Je n’ai pratiquement pas croisé un fruit ou un légume entre Seattle, où la cuisine est plus que civilisée, un marché sublime, du jambon serrano et du vin corse au coin de notre rue, et Mendecino au nord de San Francisco. Mais c’est un très chic et joli village où par ailleurs a été tourné la Fureur de vivre avec James Dean et Nathalie Wood, souviens toi de la scène culte des  jeux dangereux des adolescents au volant au-dessus des falaises ? Là j’ai mangé dans la Little River Inn des coquilles Saint Jacques nichées sur un risotto-épinards accompagné d’une sauce tomate séchée-safran, met réconciliateur avec l’Amérique !



Manger en Chine



Chinatown est au centre de San Francisco, tu marches dans la rue, tu es en Amérique et tout d’un coup hop tu es en Chine, les maisons, les gens, ce qu’ils font, les magasins, ce qu’ils vendent, la musique, tu as basculé dans un autre pays.

Le quartier gravite autour d'un parc où se réunissent les personnes âgées, un orchestre accompagné de  chanteurs et chanteuses, des messieurs qui jouent à toutes sortes de jeux, des groupes qui discutent à l’ombre, des dames qui méditent debout pour faire la publicité d’une technique de méditation. 
Dans les rues autour sont ordonnés les magasins très bon marché, la clientèle de l’alimentation est exclusivement chinoise. Tout ce qui peut exister du règne végétal ou animal de mer (je n’ai pas exploré la viande) est là, la plupart est séché et assez inidentifiable, sauf les concombres de mer, les coquillages, poissons, champignons. 
 Côté poissonnerie et poulets, la clientèle de Whole Food, notre supermarché organic, s’évanouirait d’horreur,  les gros poissons vivants, tirés de grands viviers glougloutants sont découpés devant toi et leur sang ruisselle sur l’étal, l’œil des poulets te lorgne, les tortues et les grenouilles attendent stoïquement leur destin fatal, stockées dans des bassines. Mais que font les défenseurs des animaux ? Ils craignent sans doute de finir séchés dans des bocaux. 

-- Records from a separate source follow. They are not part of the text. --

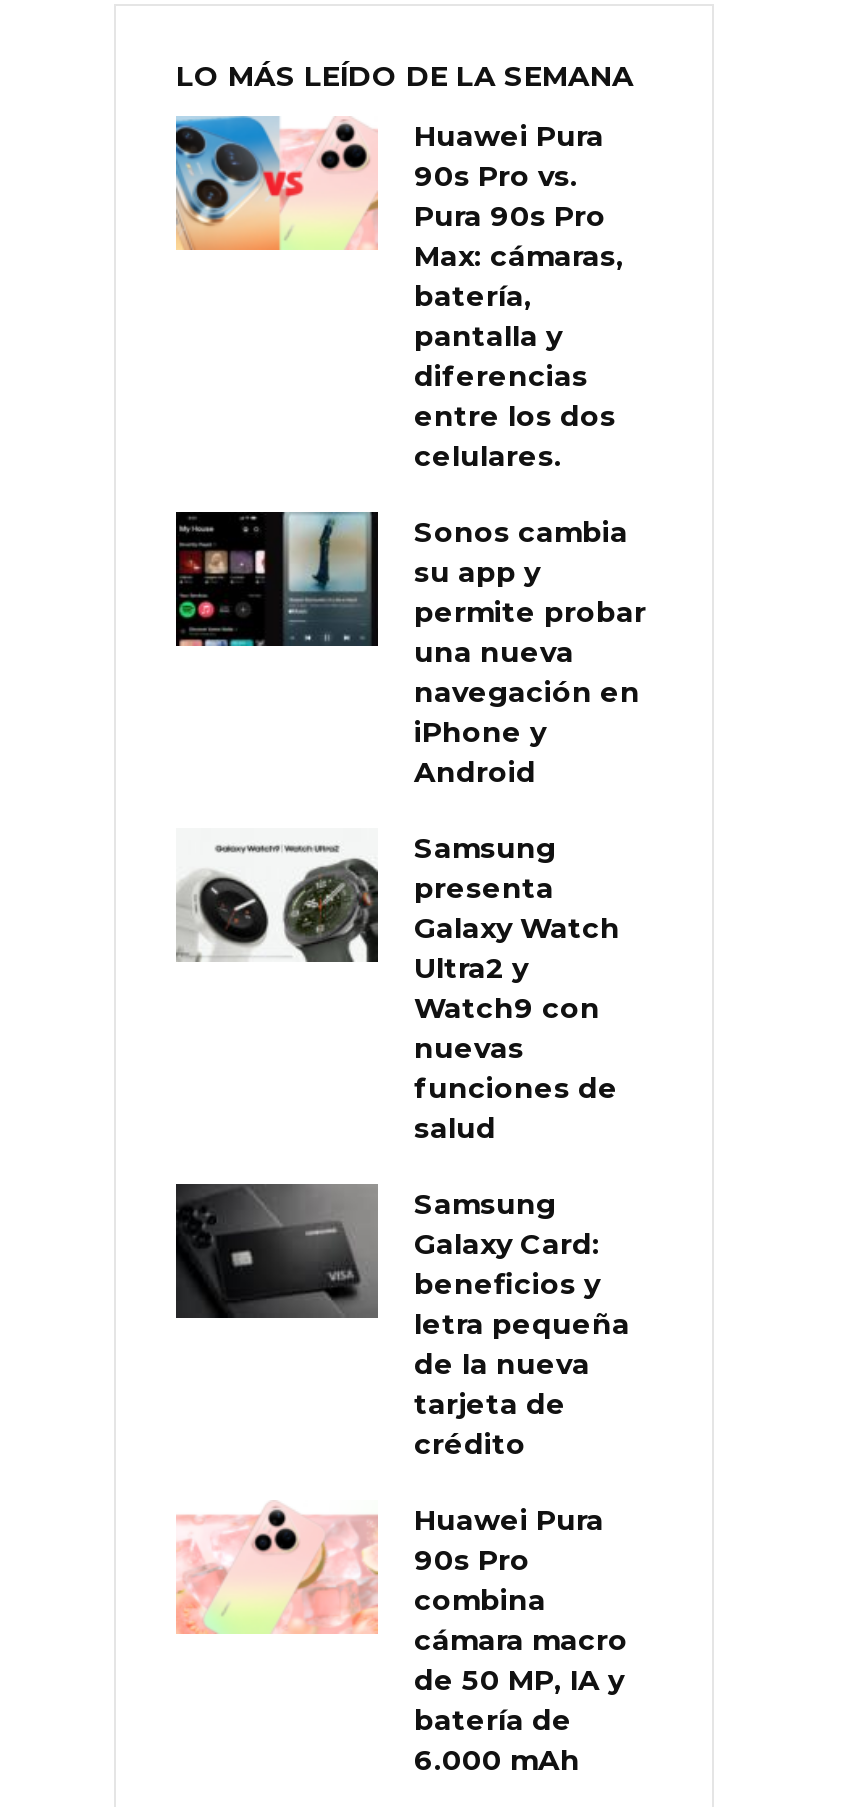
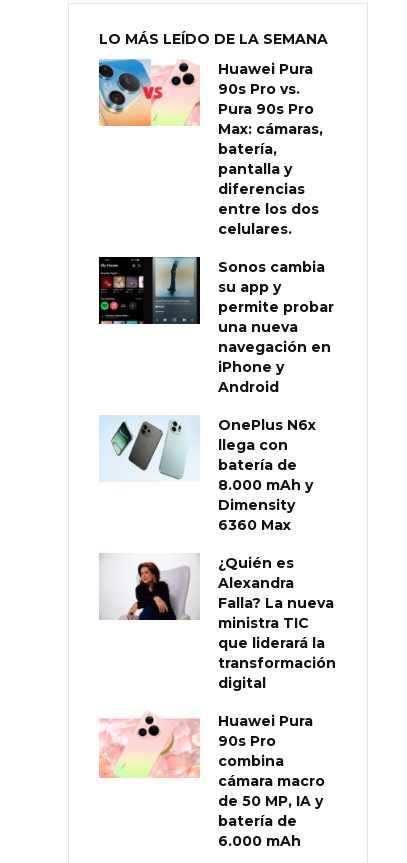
- [image]
- Samsung
- presenta
- Galaxy Watch
- Ultra2 y
- Watch9 con
- nuevas
- funciones de
- salud
+ [image]
+ OnePlus N6x
+ llega con
+ batería de
+ 8.000 mAh y
+ Dimensity
+ 6360 Max

- [image]
- Samsung
- Galaxy Card:
- beneficios y
- letra pequeña
- de la nueva
- tarjeta de
- crédito
+ [image]
+ ¿Quién es
+ Alexandra
+ Falla? La nueva
+ ministra TIC
+ que liderará la
+ transformación
+ digital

Je suis entrée dans un couloir sombre qui annonçait « massage des pieds, réflexologie ». Une famille américaine y était alignée, étendus sur des fauteuils, le papa, la maman enceinte, les deux petits garçons de huit et quatre ans, tous les yeux fermés dans un état de volupté extatique, tandis que des dames leur enfonçaient doucement et fermement les doigts dans la plante des pieds. Je n’ai pas hésité et j’ai fermé les yeux, ratant la recette de bœuf à la Sezchouannaise sur le grand écran plat présentée par deux chefs en toque à une journaliste qui louchait,  explications suivies avec attention par les employées masseuses.
Pour finir j’ai mangé des sushis dans des petits bateaux qui naviguaient dans une rivière qui coulait tout autour du bar.